§ **Try it**
When copying the data below, keep only the lines from the one with "html: <p><span>VOTE BY" through the one with "html: <div>Ratification of", word for word, and skip the pictures.

§ **Extracted information**

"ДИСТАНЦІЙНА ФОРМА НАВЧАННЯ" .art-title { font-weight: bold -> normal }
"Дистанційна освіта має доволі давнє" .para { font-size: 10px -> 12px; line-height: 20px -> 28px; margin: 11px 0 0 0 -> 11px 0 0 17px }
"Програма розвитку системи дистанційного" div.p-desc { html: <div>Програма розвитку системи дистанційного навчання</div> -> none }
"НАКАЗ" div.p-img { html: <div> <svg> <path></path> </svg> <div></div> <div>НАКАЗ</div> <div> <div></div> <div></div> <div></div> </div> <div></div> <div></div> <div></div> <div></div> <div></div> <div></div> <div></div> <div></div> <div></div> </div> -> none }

---

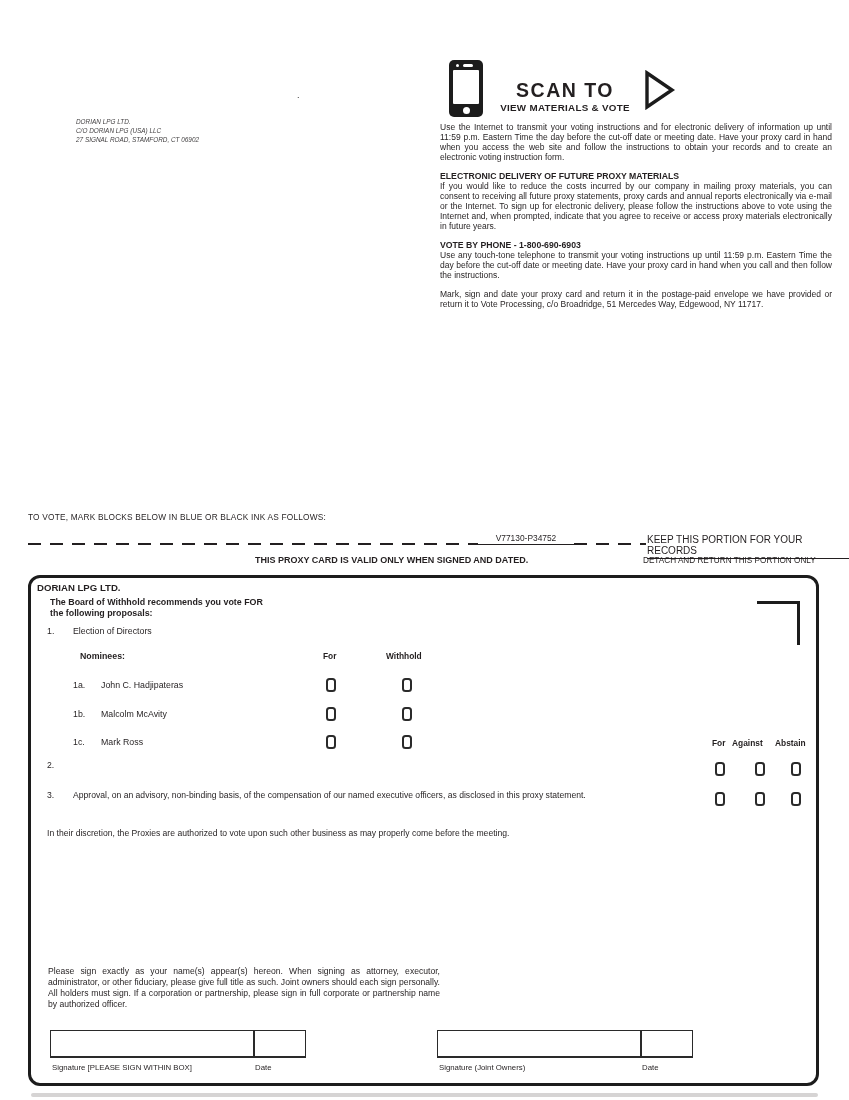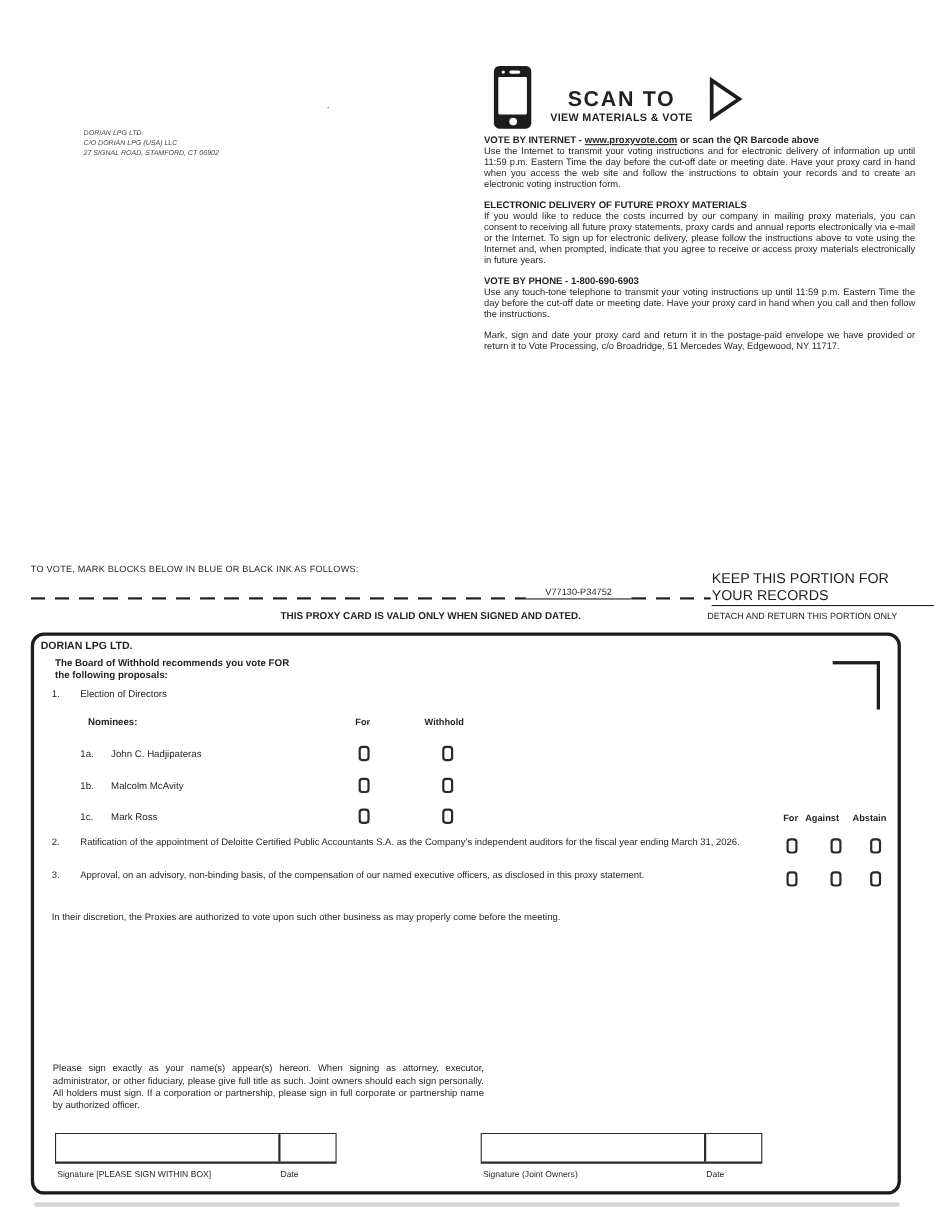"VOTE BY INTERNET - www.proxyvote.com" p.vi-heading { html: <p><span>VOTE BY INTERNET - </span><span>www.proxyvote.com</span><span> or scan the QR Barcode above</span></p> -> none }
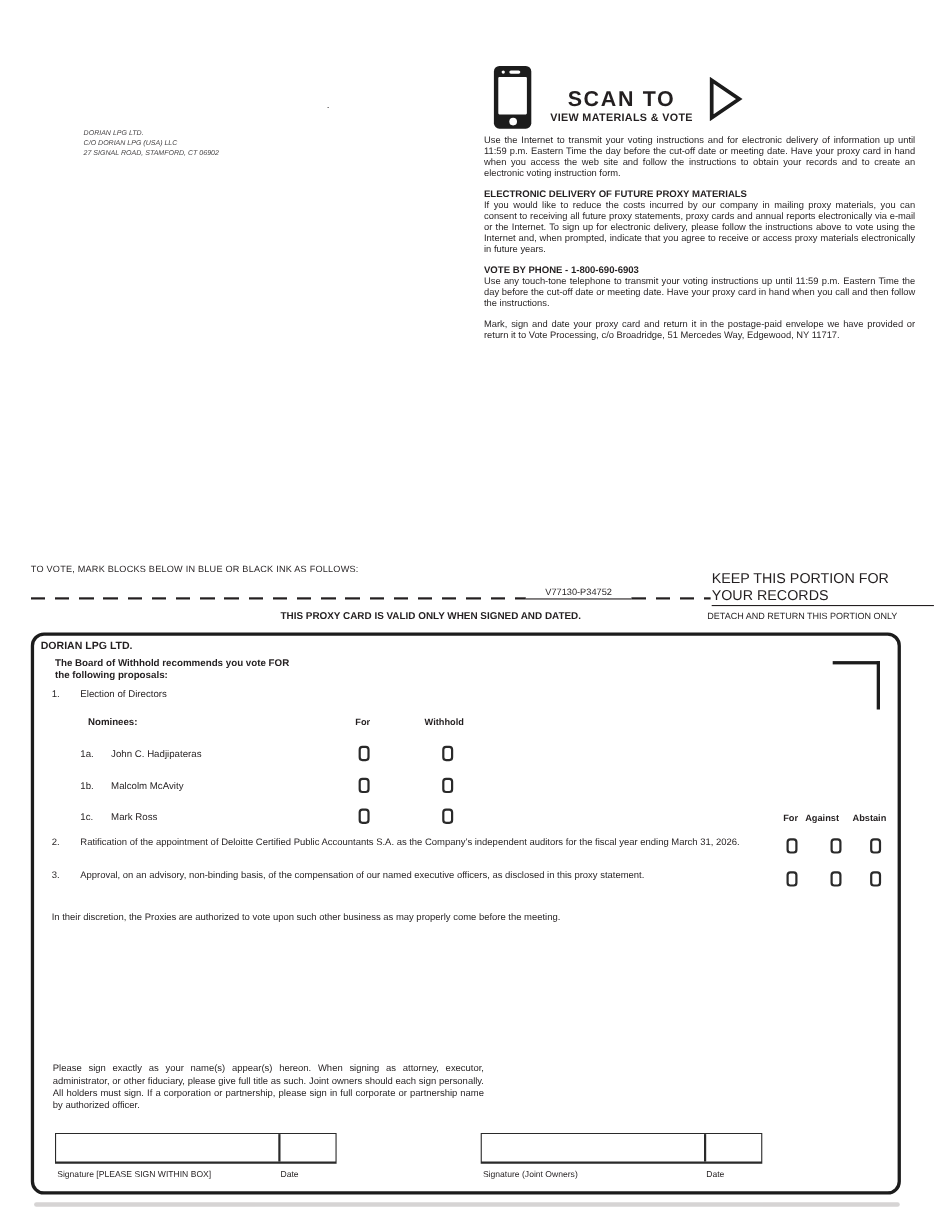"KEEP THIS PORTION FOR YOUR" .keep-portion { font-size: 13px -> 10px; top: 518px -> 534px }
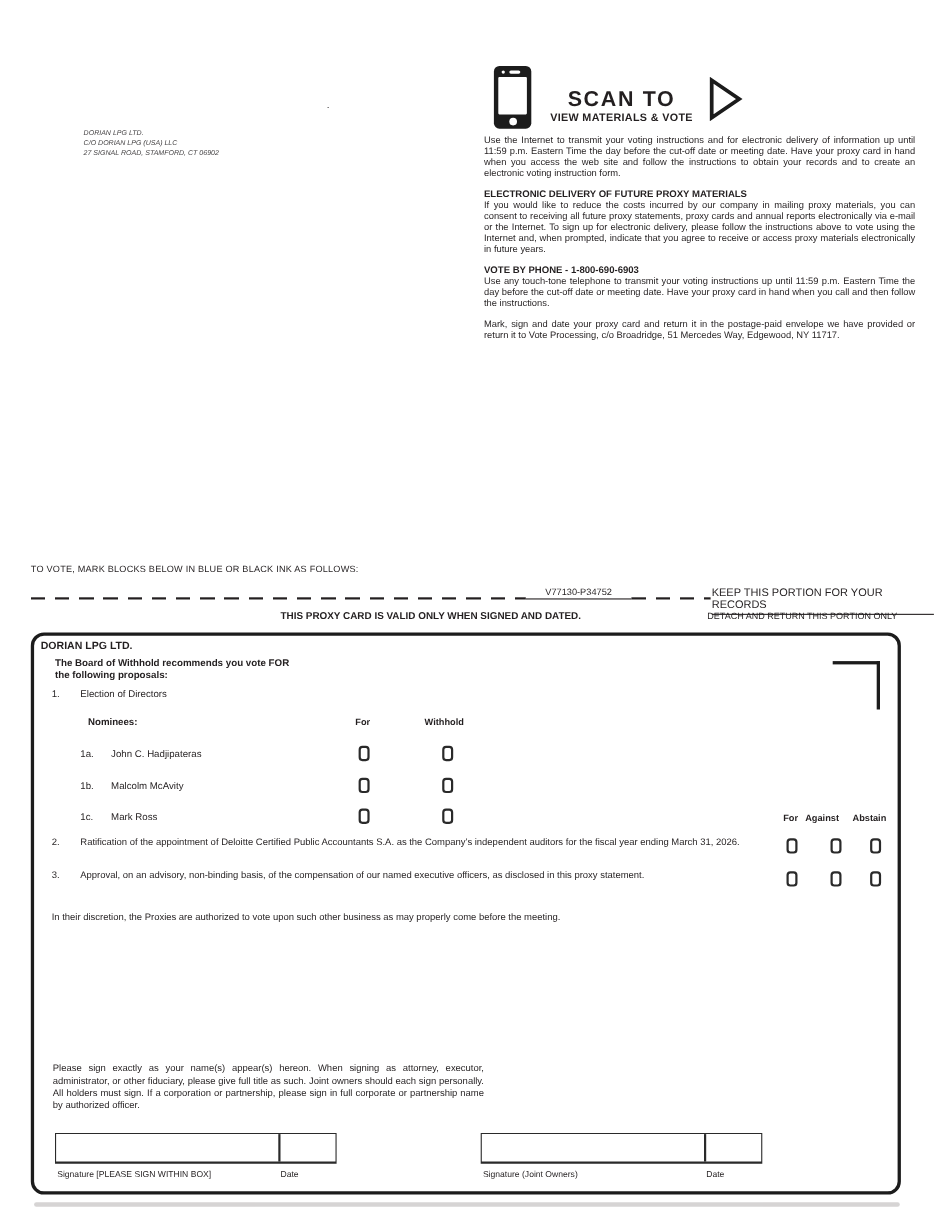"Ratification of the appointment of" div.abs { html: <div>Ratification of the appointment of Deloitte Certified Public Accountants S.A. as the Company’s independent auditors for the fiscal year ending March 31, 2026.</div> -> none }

---

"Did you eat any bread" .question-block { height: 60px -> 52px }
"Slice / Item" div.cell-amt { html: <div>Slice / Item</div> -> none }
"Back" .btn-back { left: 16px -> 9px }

§ **Response**
"VOTE BY INTERNET - www.proxyvote.com" p.vi-heading { html: <p><span>VOTE BY INTERNET - </span><span>www.proxyvote.com</span><span> or scan the QR Barcode above</span></p> -> none }
"KEEP THIS PORTION FOR YOUR" .keep-portion { font-size: 13px -> 10px; top: 518px -> 534px }
"Ratification of the appointment of" div.abs { html: <div>Ratification of the appointment of Deloitte Certified Public Accountants S.A. as the Company’s independent auditors for the fiscal year ending March 31, 2026.</div> -> none }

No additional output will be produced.